Sebagai Ya Hadi Ya Nur (Cahaya Langit dan Bumi), Anies memohon agar akal dan nurani diterangi, sehingga umat tidak hanya menjadi penonton yang menyimpan simpati, melainkan memiliki tekad untuk menolong yang lemah, membela yang terpinggirkan, dan memperjuangkan keadilan sebagai laku hidup. “Kuatkan kami agar kami tak hanya mengutuk kegelapan, tapi mampu menyerut cahaya meski kecil, meski satu,” doanya.
Ia juga memohon kepada Ya Aziz ya Qawi (Yang Maha Kuat), agar diberikan kekuatan dan keteguhan jiwa bila langkah goyah, surut, atau gemetar. “Kami ingin menjadi manusia yang utuh, yang hatinya hidup, yang nuraninya menyala dan arah keberpihakannya jelas,” ungkap Anies.

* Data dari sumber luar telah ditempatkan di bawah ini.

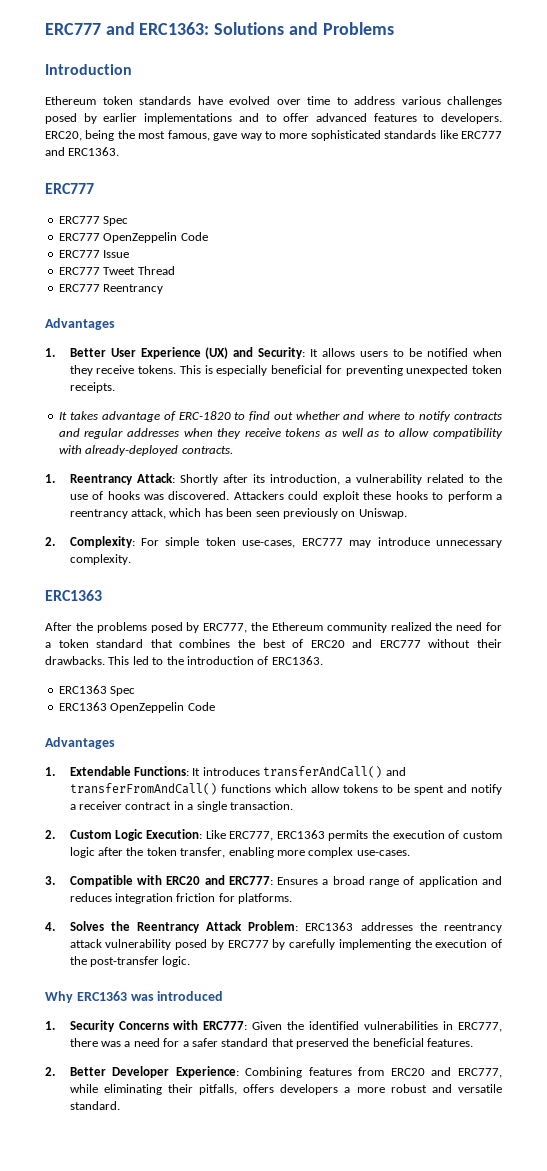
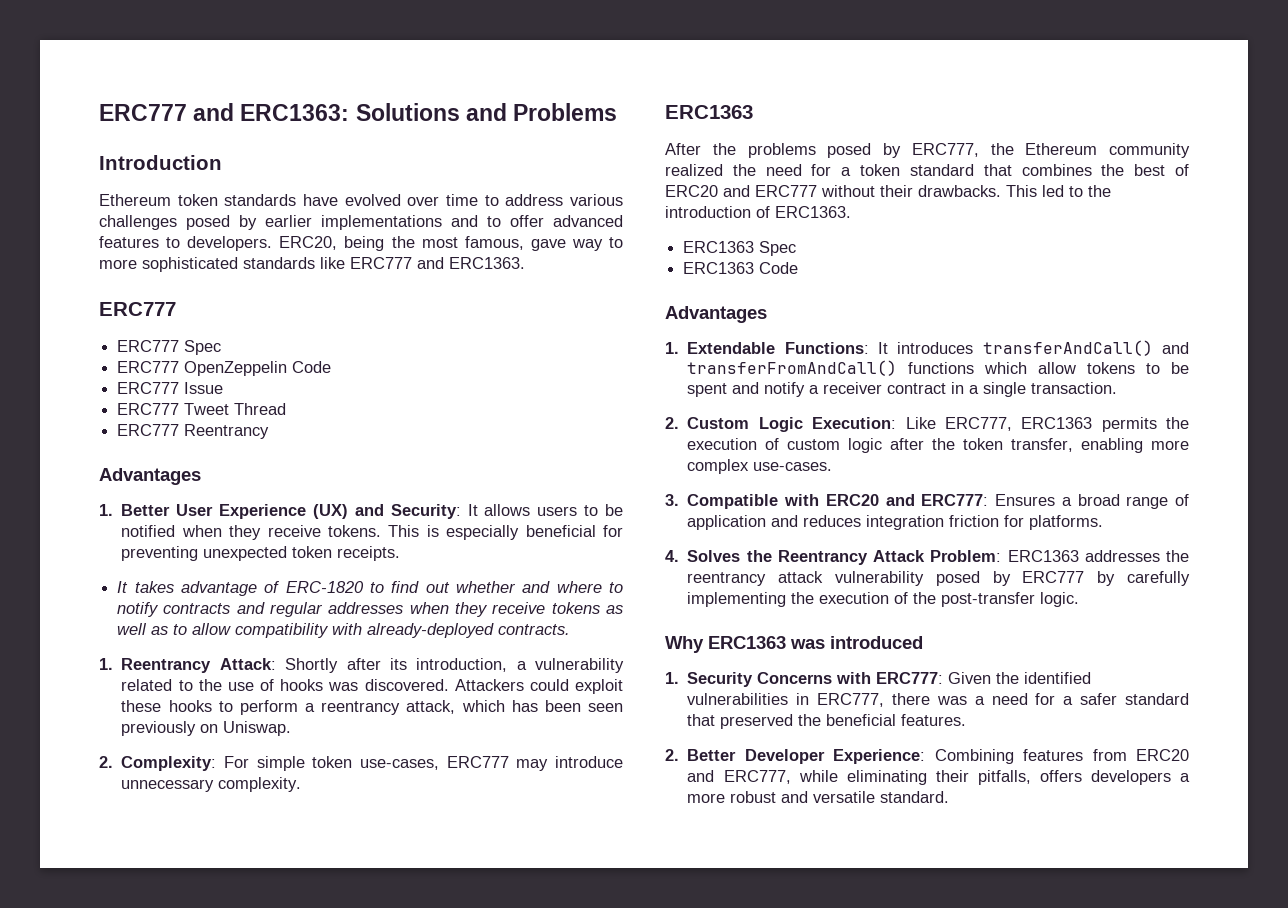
- ERC1363 OpenZeppelin Code
+ ERC1363 Code

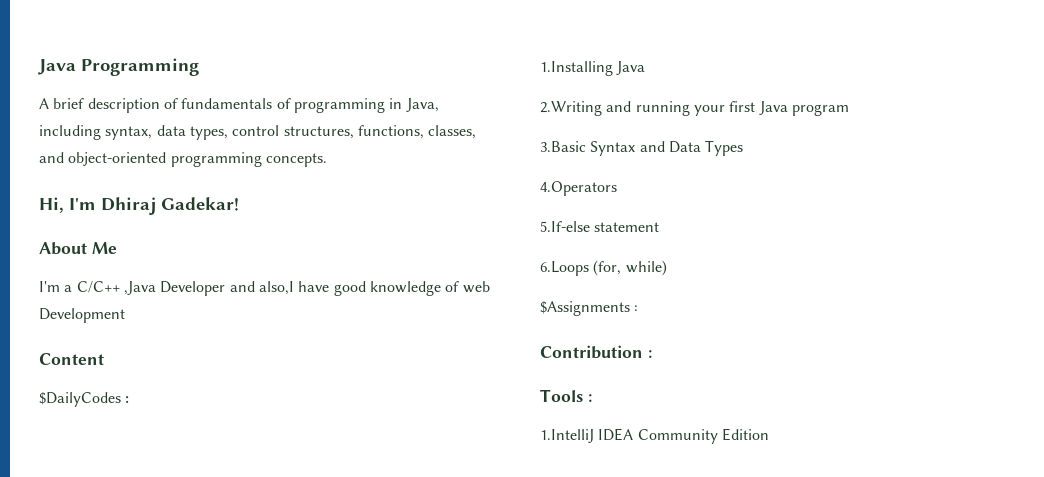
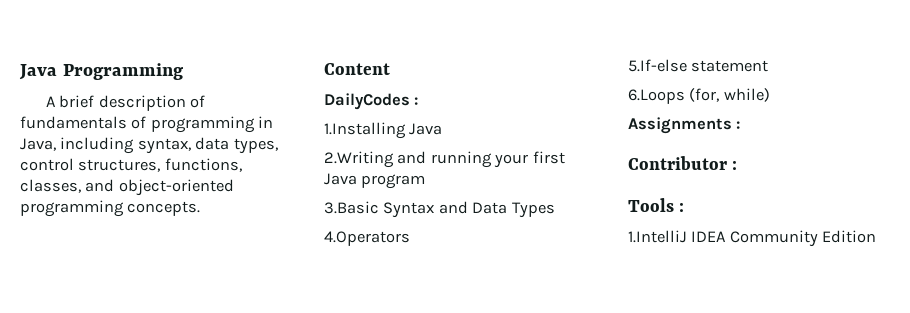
- Hi, I'm Dhiraj Gadekar!
- About Me
- I'm a C/C++ ,Java Developer and also,I have good knowledge of web Development
- $DailyCodes :
+ DailyCodes :
- $Assignments :
- Contribution :
+ Assignments :
+ Contributor :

Doa ditutup dengan permohonan agar umat tidak dijadikan generasi yang lalai, melainkan menjadi penjahit harapan, penegak keadilan, dan pembela sesama. Ia menekankan agar hal tersebut dilakukan bukan dengan amarah, melainkan dengan kasih yang penuh, dan bukan dengan kesombongan, melainkan dengan keberanian yang jernih.

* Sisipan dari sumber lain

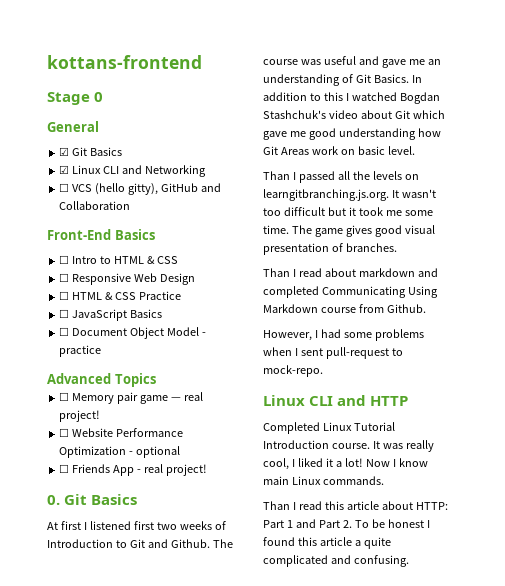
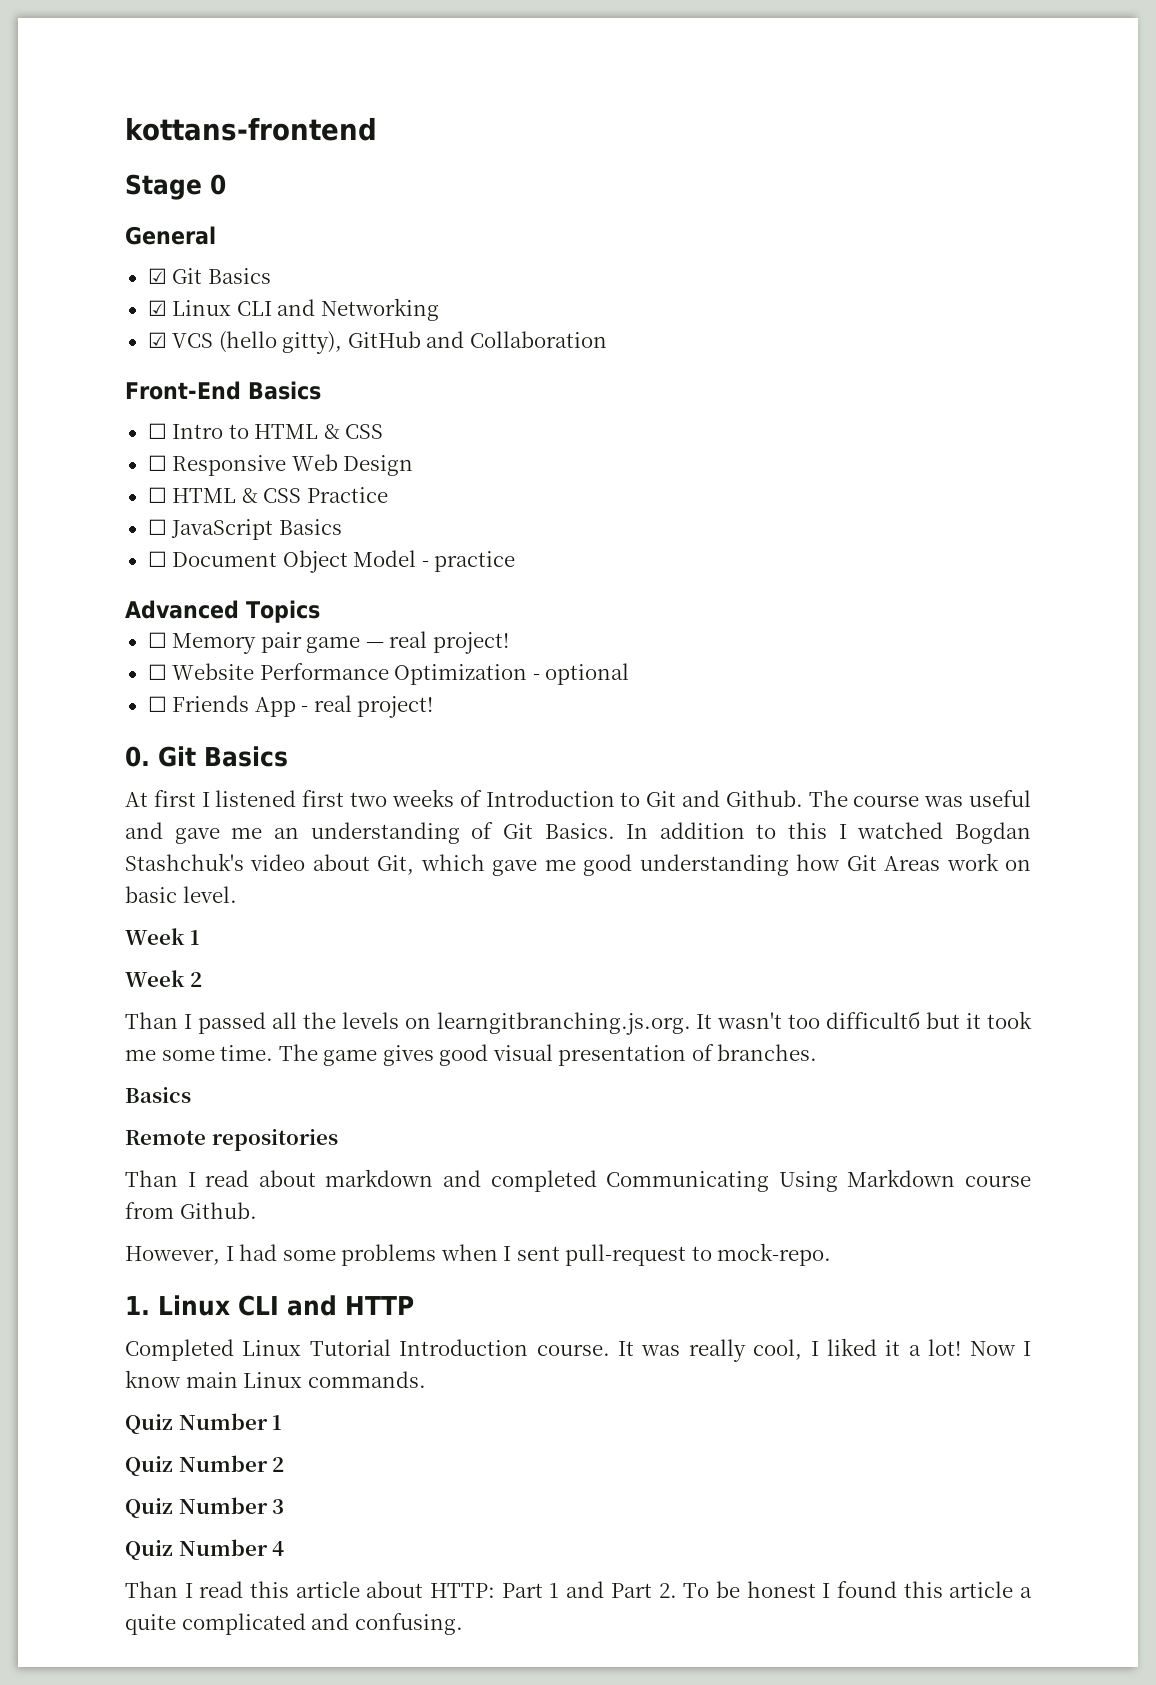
- ☐ VCS (hello gitty), GitHub and Collaboration
+ ☑ VCS (hello gitty), GitHub and Collaboration
- In addition to this I watched Bogdan Stashchuk's video about Git which gave me good understanding how Git Areas work on basic level.
+ In addition to this I watched Bogdan Stashchuk's video about Git, which gave me good understanding how Git Areas work on basic level.
+ Week 1
+ Week 2
- Than I passed all the levels on learngitbranching.js.org. It wasn't too difficult but it took me some time.
+ Than I passed all the levels on learngitbranching.js.org. It wasn't too difficultб but it took me some time.
  The game gives good visual presentation of branches.
+ Basics
+ Remote repositories
- Linux CLI and HTTP
+ 1. Linux CLI and HTTP
+ Quiz Number 1
+ Quiz Number 2
+ Quiz Number 3
+ Quiz Number 4

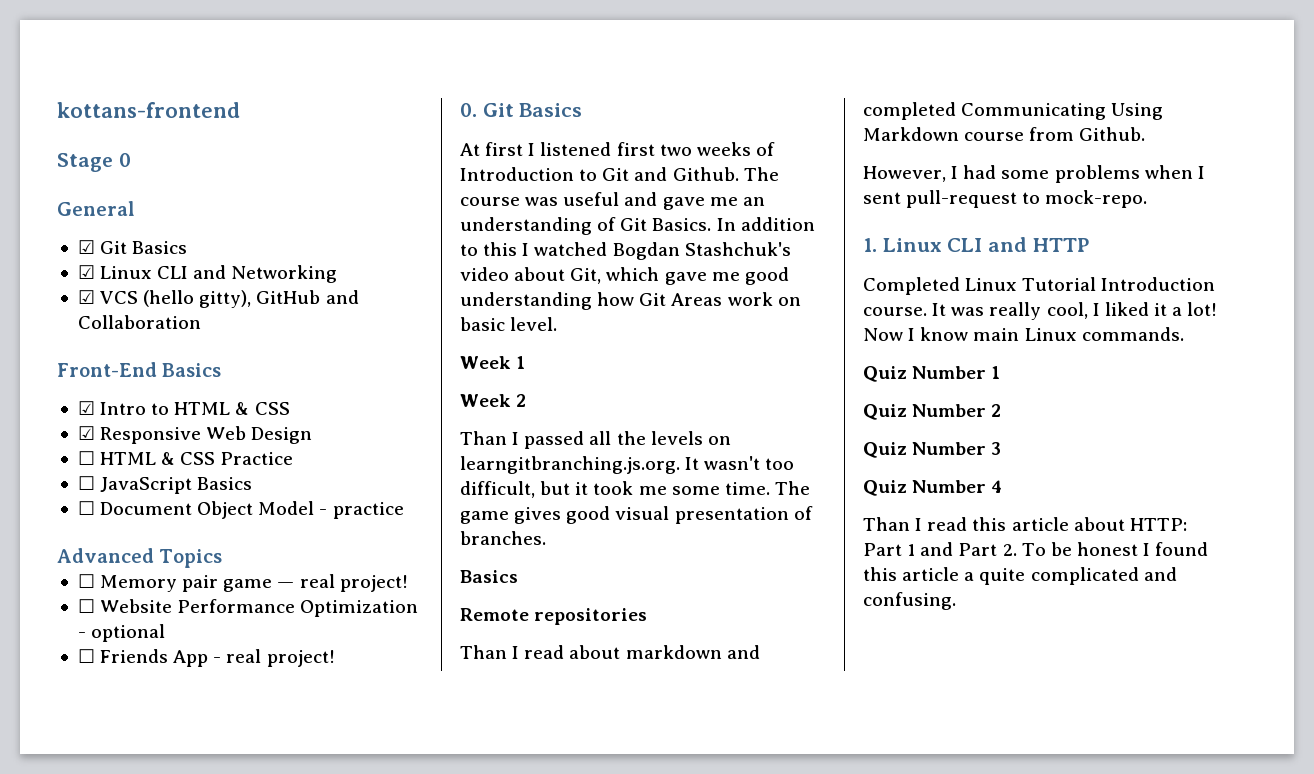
- ☐ Intro to HTML & CSS
+ ☑ Intro to HTML & CSS
- ☐ Responsive Web Design
+ ☑ Responsive Web Design
- Than I passed all the levels on learngitbranching.js.org. It wasn't too difficultб but it took me some time.
+ Than I passed all the levels on learngitbranching.js.org. It wasn't too difficult, but it took me some time.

“Ya Mujib ya Ghafur, yang Maha Pengampun atas segala khilaf dan lalai. Ampunilah ya Allah kesalahan dan kesombongan kami. Rahmatilah kami agar tidak hanya mengerti tapi juga peduli. Jangan biarkan kami hidup hanya untuk diri sendiri, ketika ada begitu banyak yang menunggu uluran hati, yang menunggu uluran tangan kami,” pungkas Anies.
Doa diakhiri dengan penyerahan diri total kepada Allah, memohon agar keikhlasan menjadi tenaga dalam membantu sesama dan menjadikan umat manusia yang bermanfaat bagi banyak orang. “Hanya kepada-Mu kami sandarkan harapan yang tak bisa kami ucapkan kepada sesama. Hanya kepada-Mu kami titipkan luka yang tak bisa disembuhkan oleh kekuasaan manapun. Dan hanya kepada-Mu kami kembalikan segala ikhtiar yang tak mampu kami tuntaskan oleh tangan kami sendiri. Cukuplah Engkau bagi kami ya Allah. Tak ada Tuhan selain Engkau ya Allah, dan hanya kepada-Mu kami berserah.” (RIS)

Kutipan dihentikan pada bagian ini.